## How to complete this task
Directions for the data below: repeat exactly the lines from the one with "[106,698,250,719] ->DateTime($id), ->" through the one with "(546, 242) none", both included, and omit all pictures.

## Data for the task
========================================================================

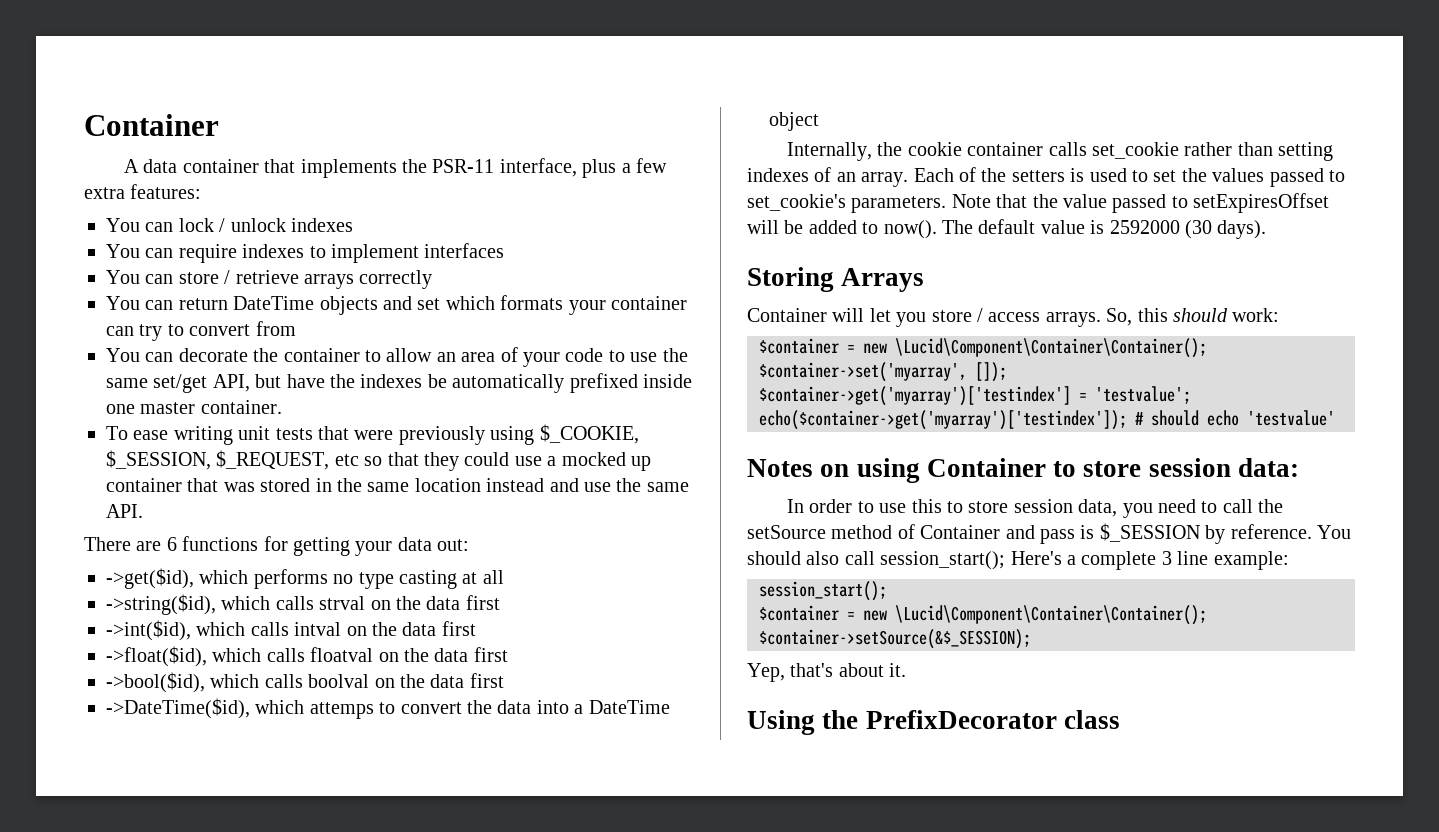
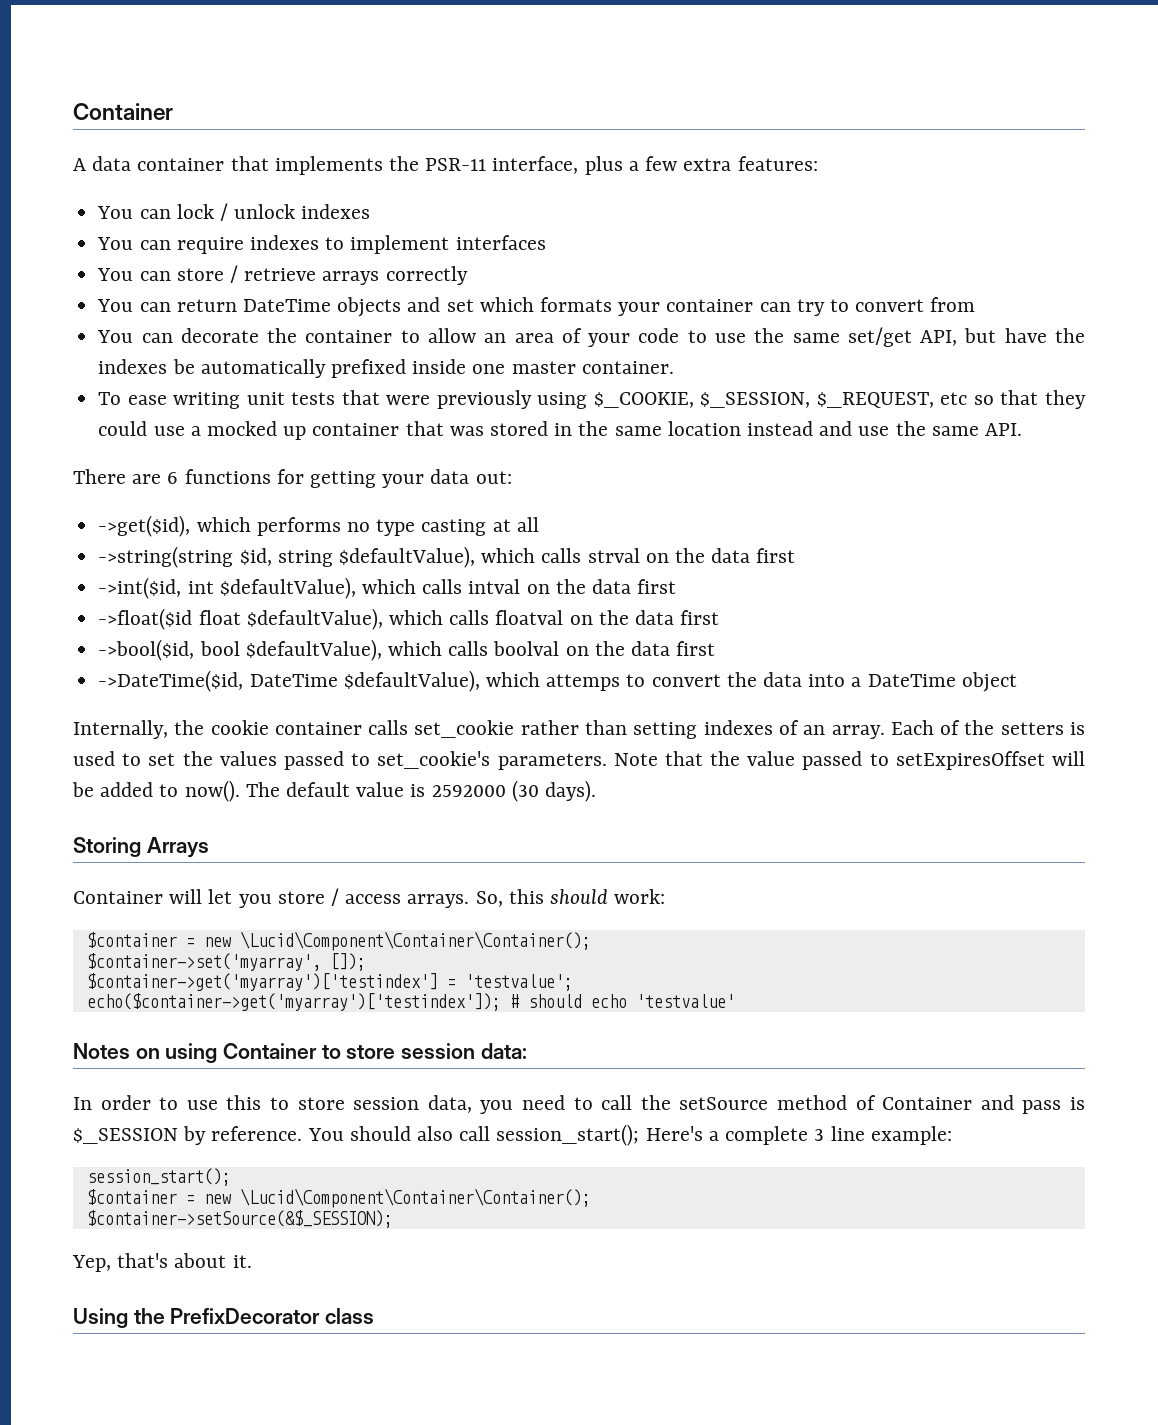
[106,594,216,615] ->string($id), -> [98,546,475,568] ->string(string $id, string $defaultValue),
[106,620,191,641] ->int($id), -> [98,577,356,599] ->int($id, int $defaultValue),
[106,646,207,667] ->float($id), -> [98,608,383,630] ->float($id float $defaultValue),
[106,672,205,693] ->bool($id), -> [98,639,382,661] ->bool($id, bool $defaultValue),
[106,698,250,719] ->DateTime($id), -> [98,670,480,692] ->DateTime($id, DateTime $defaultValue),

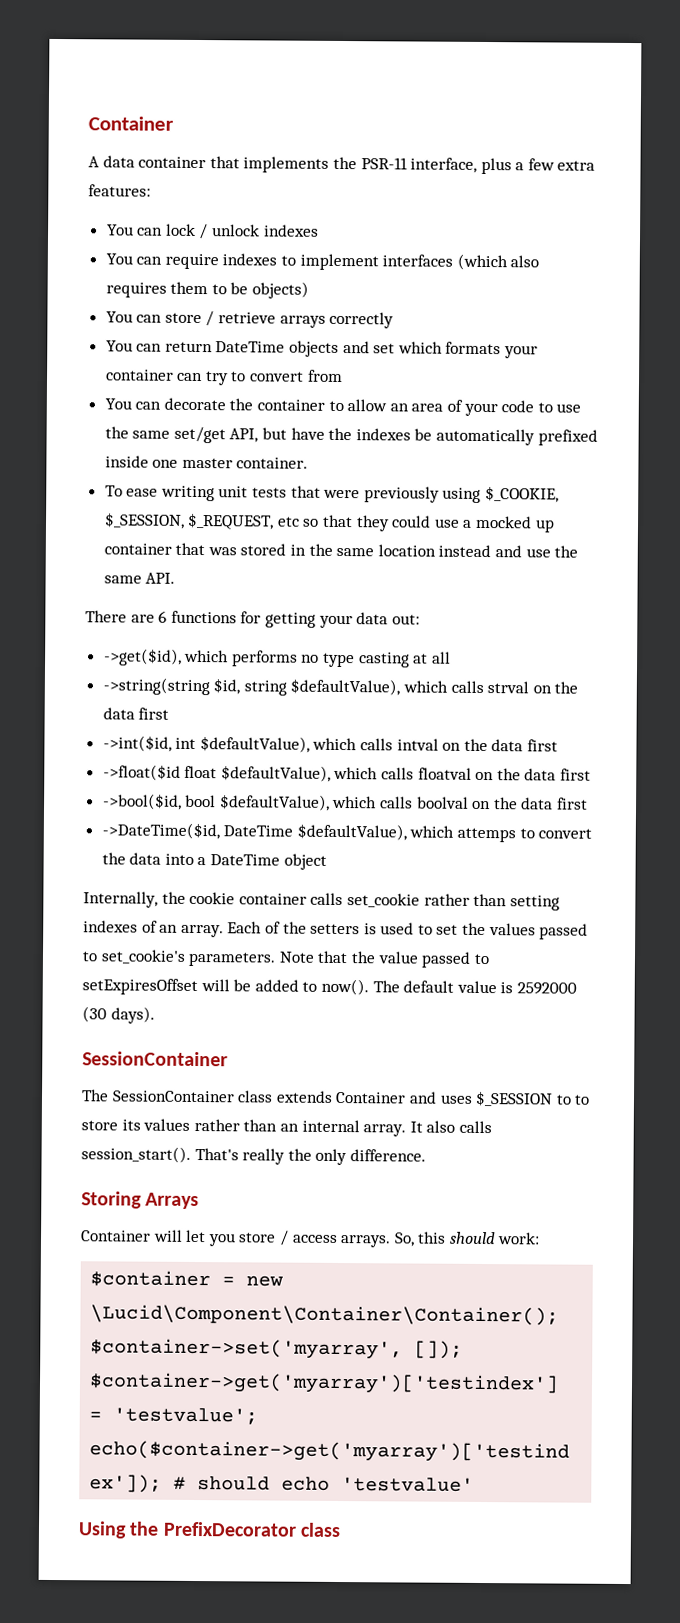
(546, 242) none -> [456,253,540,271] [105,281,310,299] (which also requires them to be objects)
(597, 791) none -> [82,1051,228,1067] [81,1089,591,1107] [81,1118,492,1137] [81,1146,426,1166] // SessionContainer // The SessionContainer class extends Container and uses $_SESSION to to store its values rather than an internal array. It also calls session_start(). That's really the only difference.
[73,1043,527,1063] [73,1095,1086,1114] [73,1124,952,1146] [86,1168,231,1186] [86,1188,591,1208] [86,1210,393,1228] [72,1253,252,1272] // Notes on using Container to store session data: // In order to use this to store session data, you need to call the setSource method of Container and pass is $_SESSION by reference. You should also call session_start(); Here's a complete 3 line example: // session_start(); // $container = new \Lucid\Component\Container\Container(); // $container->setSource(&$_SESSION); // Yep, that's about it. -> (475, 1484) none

========================================================================

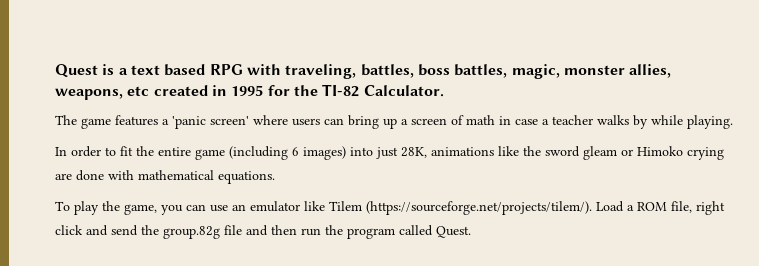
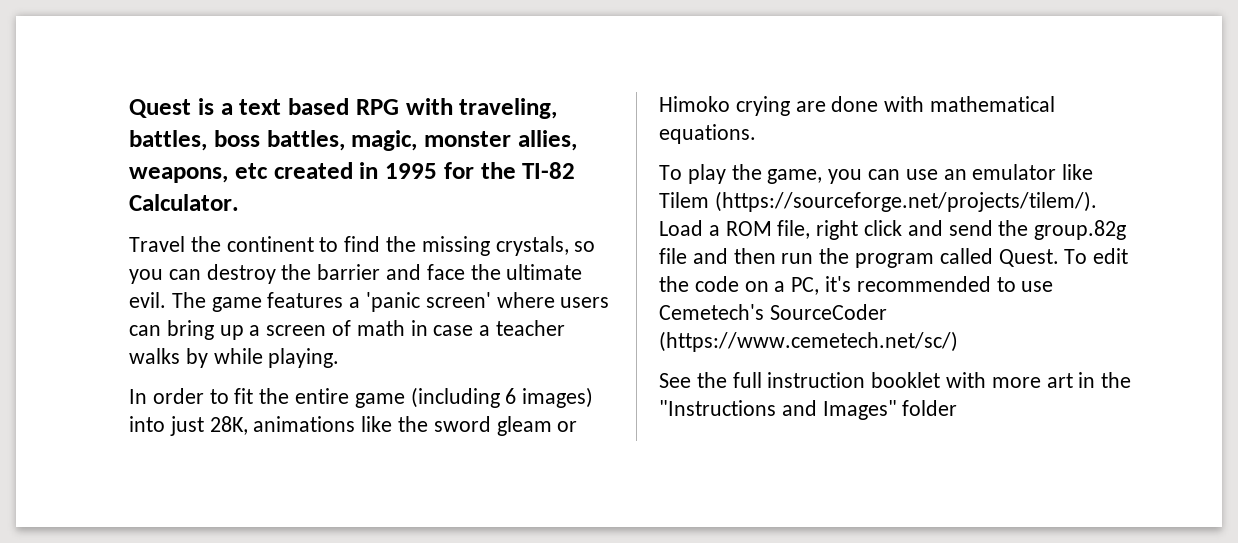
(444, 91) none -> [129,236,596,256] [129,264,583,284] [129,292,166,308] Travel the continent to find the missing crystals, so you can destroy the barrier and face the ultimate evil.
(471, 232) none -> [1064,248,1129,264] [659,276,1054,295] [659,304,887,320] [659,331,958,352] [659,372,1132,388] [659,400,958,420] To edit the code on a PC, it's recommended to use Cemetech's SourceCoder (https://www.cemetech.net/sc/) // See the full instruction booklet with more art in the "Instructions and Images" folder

========================================================================

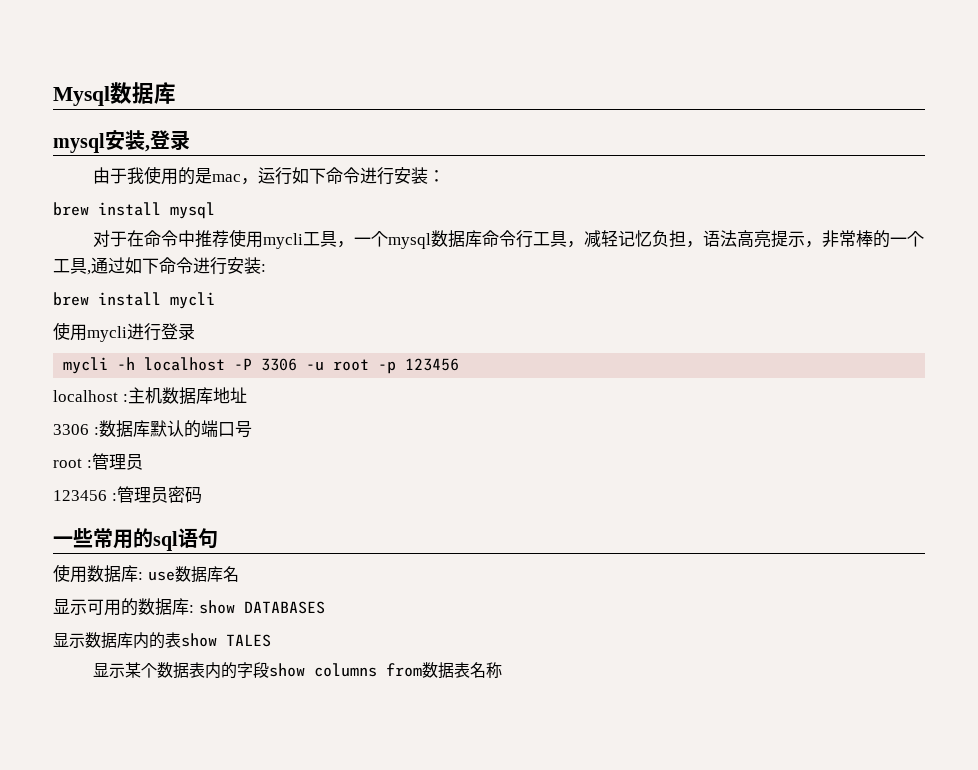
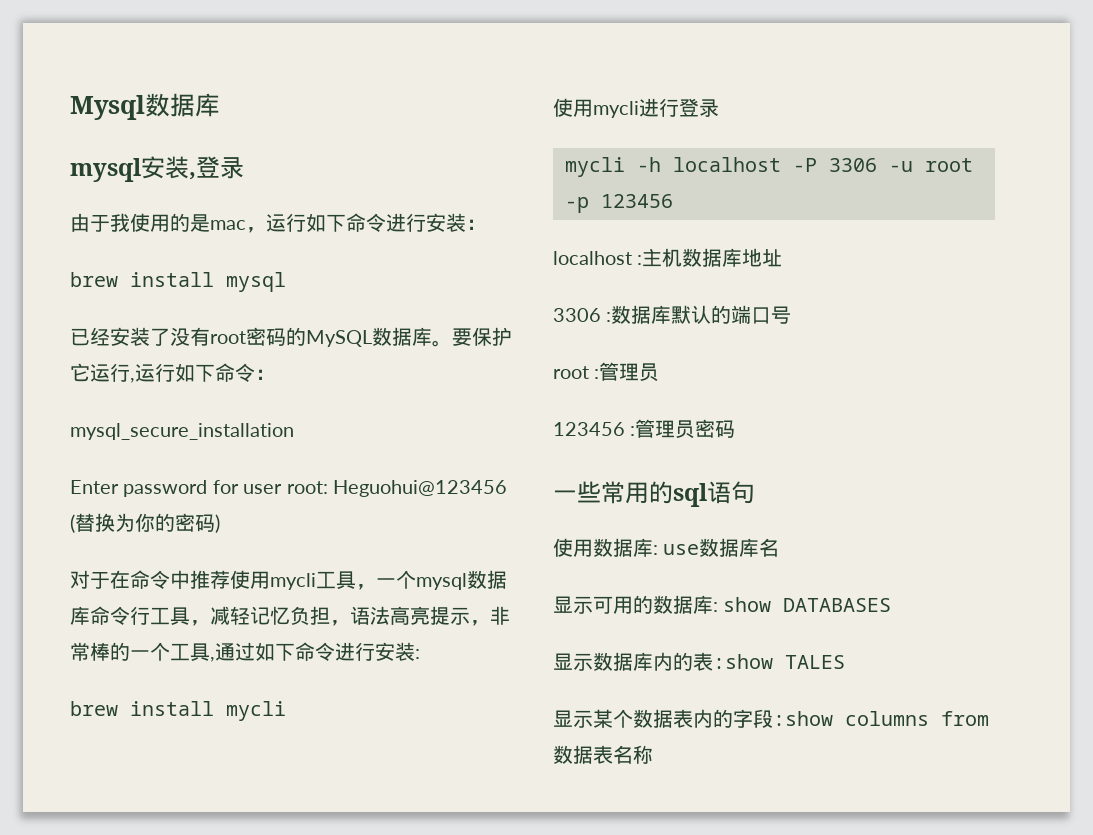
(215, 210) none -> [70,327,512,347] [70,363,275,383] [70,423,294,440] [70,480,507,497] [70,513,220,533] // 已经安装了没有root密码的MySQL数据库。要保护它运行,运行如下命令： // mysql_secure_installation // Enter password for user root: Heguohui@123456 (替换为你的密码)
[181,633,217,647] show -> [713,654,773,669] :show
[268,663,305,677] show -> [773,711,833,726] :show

========================================================================

## Your response
[106,698,250,719] ->DateTime($id), -> [98,670,480,692] ->DateTime($id, DateTime $defaultValue),

(546, 242) none -> [456,253,540,271] [105,281,310,299] (which also requires them to be objects)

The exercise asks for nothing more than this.